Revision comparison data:
++++++++++++++++++++

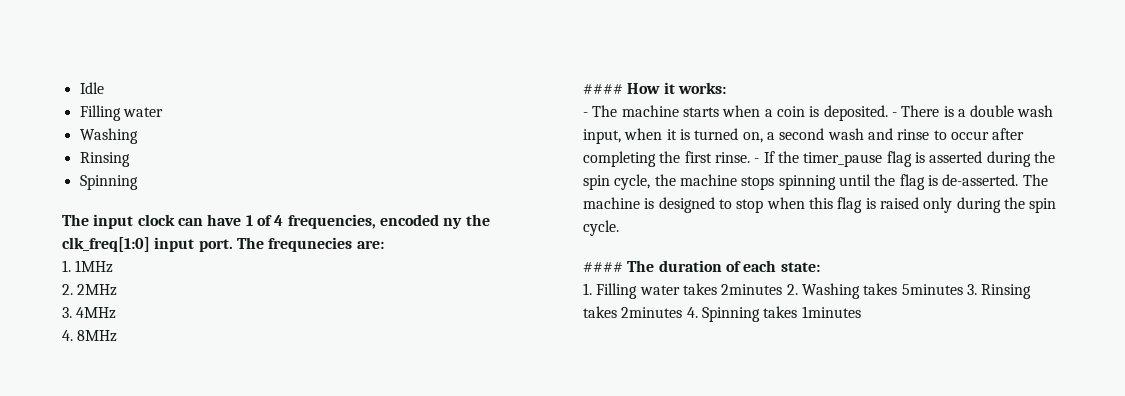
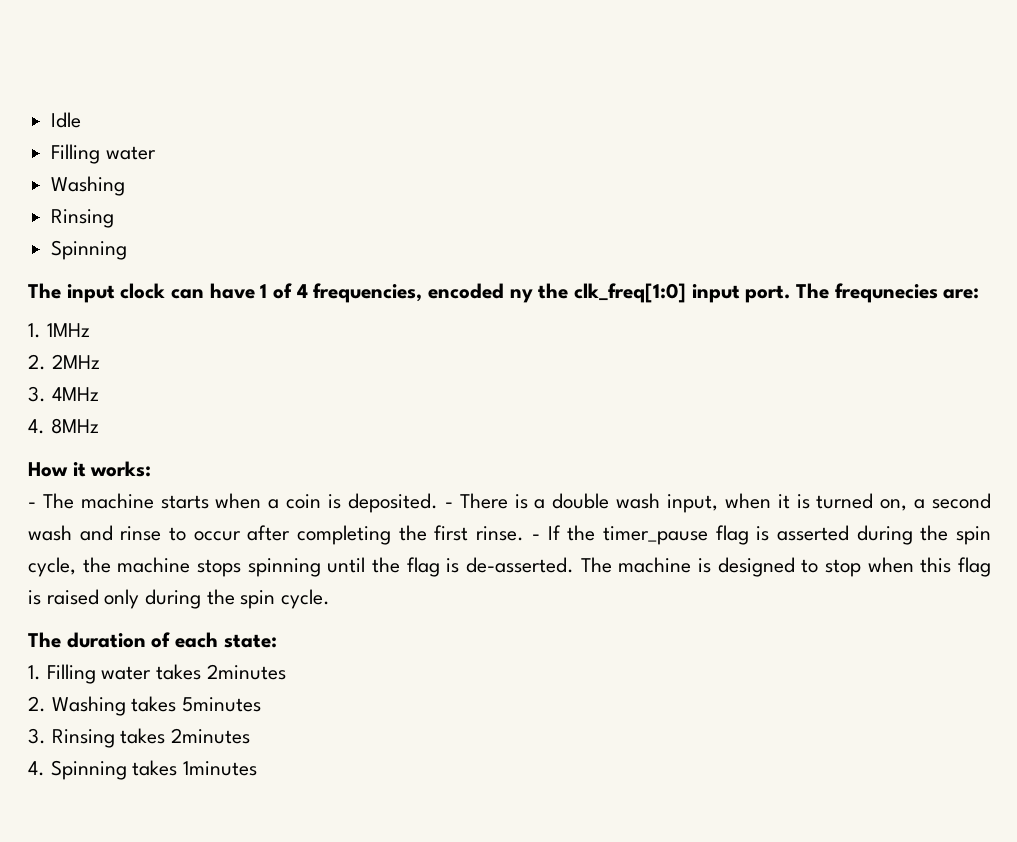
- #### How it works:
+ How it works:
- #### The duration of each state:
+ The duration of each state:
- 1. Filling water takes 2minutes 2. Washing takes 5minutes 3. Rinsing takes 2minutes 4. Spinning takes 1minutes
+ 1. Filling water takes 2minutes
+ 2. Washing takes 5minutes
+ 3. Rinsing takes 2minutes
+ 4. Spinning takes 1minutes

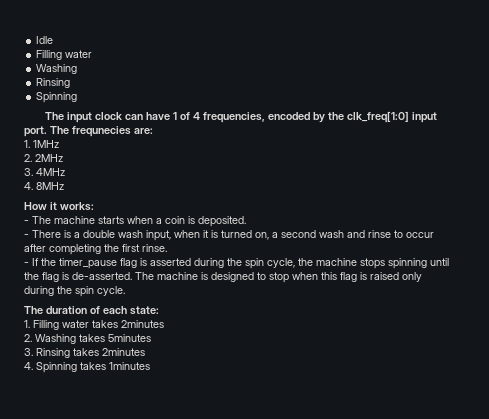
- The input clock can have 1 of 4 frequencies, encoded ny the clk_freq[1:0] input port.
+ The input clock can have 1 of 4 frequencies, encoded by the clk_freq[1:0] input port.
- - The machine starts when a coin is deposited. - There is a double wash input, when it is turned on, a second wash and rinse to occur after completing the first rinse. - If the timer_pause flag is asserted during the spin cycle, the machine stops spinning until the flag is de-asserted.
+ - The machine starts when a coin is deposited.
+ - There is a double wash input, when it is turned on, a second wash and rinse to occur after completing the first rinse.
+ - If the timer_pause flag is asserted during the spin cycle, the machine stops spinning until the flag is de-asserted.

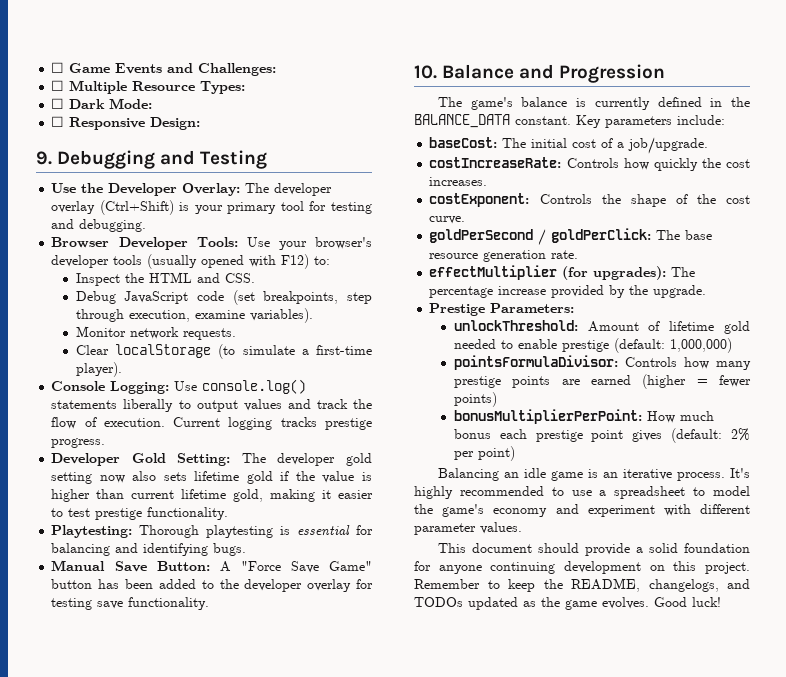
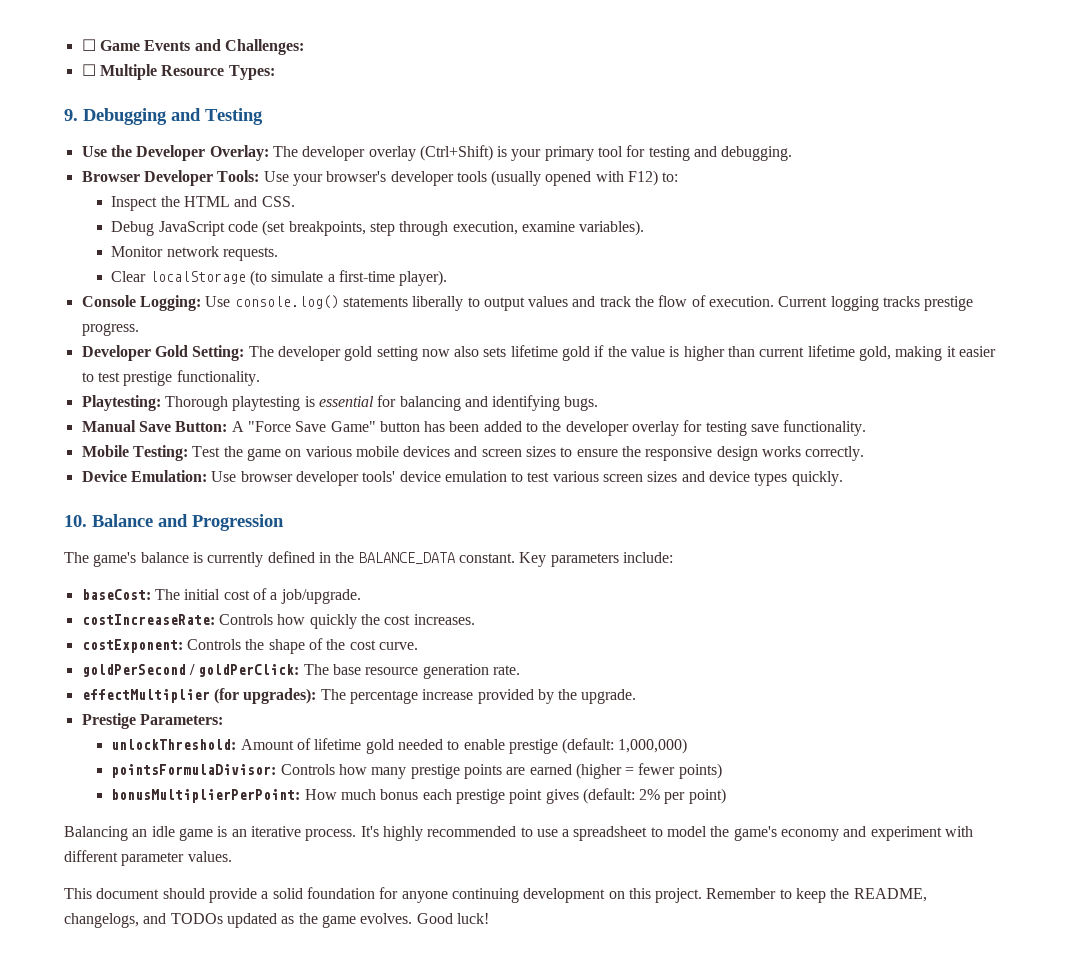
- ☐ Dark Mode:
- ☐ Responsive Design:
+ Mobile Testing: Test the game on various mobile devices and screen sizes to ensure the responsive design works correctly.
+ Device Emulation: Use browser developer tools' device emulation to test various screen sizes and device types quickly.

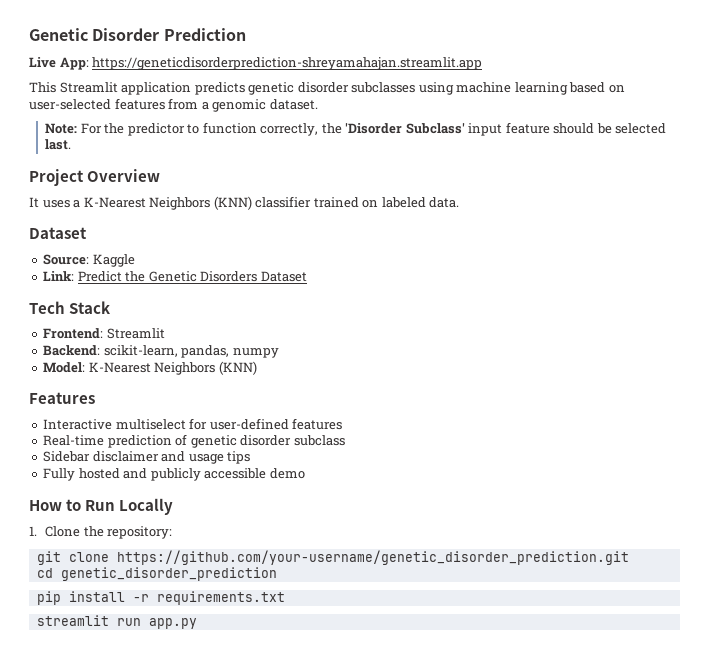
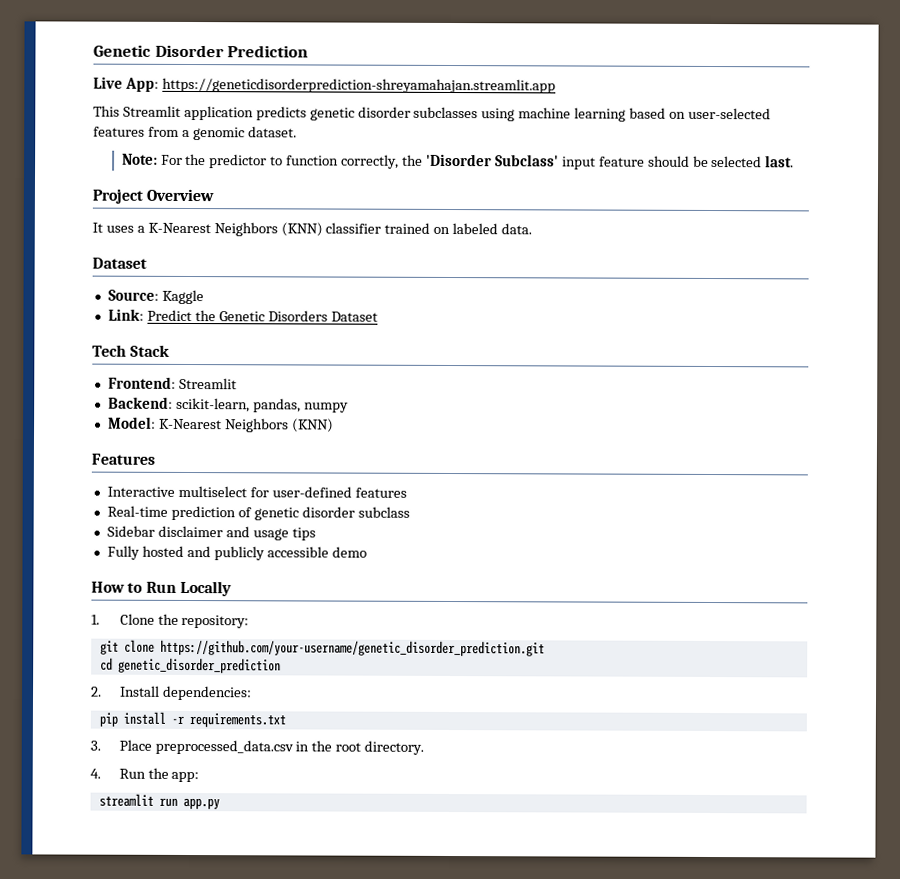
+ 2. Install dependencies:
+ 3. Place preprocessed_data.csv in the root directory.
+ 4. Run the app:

++++++++++++++++++++

Repeat the data verbatim, excluding all pictures.

- #### How it works:
+ How it works:
- #### The duration of each state:
+ The duration of each state:
- 1. Filling water takes 2minutes 2. Washing takes 5minutes 3. Rinsing takes 2minutes 4. Spinning takes 1minutes
+ 1. Filling water takes 2minutes
+ 2. Washing takes 5minutes
+ 3. Rinsing takes 2minutes
+ 4. Spinning takes 1minutes

- The input clock can have 1 of 4 frequencies, encoded ny the clk_freq[1:0] input port.
+ The input clock can have 1 of 4 frequencies, encoded by the clk_freq[1:0] input port.
- - The machine starts when a coin is deposited. - There is a double wash input, when it is turned on, a second wash and rinse to occur after completing the first rinse. - If the timer_pause flag is asserted during the spin cycle, the machine stops spinning until the flag is de-asserted.
+ - The machine starts when a coin is deposited.
+ - There is a double wash input, when it is turned on, a second wash and rinse to occur after completing the first rinse.
+ - If the timer_pause flag is asserted during the spin cycle, the machine stops spinning until the flag is de-asserted.

- ☐ Dark Mode:
- ☐ Responsive Design:
+ Mobile Testing: Test the game on various mobile devices and screen sizes to ensure the responsive design works correctly.
+ Device Emulation: Use browser developer tools' device emulation to test various screen sizes and device types quickly.

+ 2. Install dependencies:
+ 3. Place preprocessed_data.csv in the root directory.
+ 4. Run the app:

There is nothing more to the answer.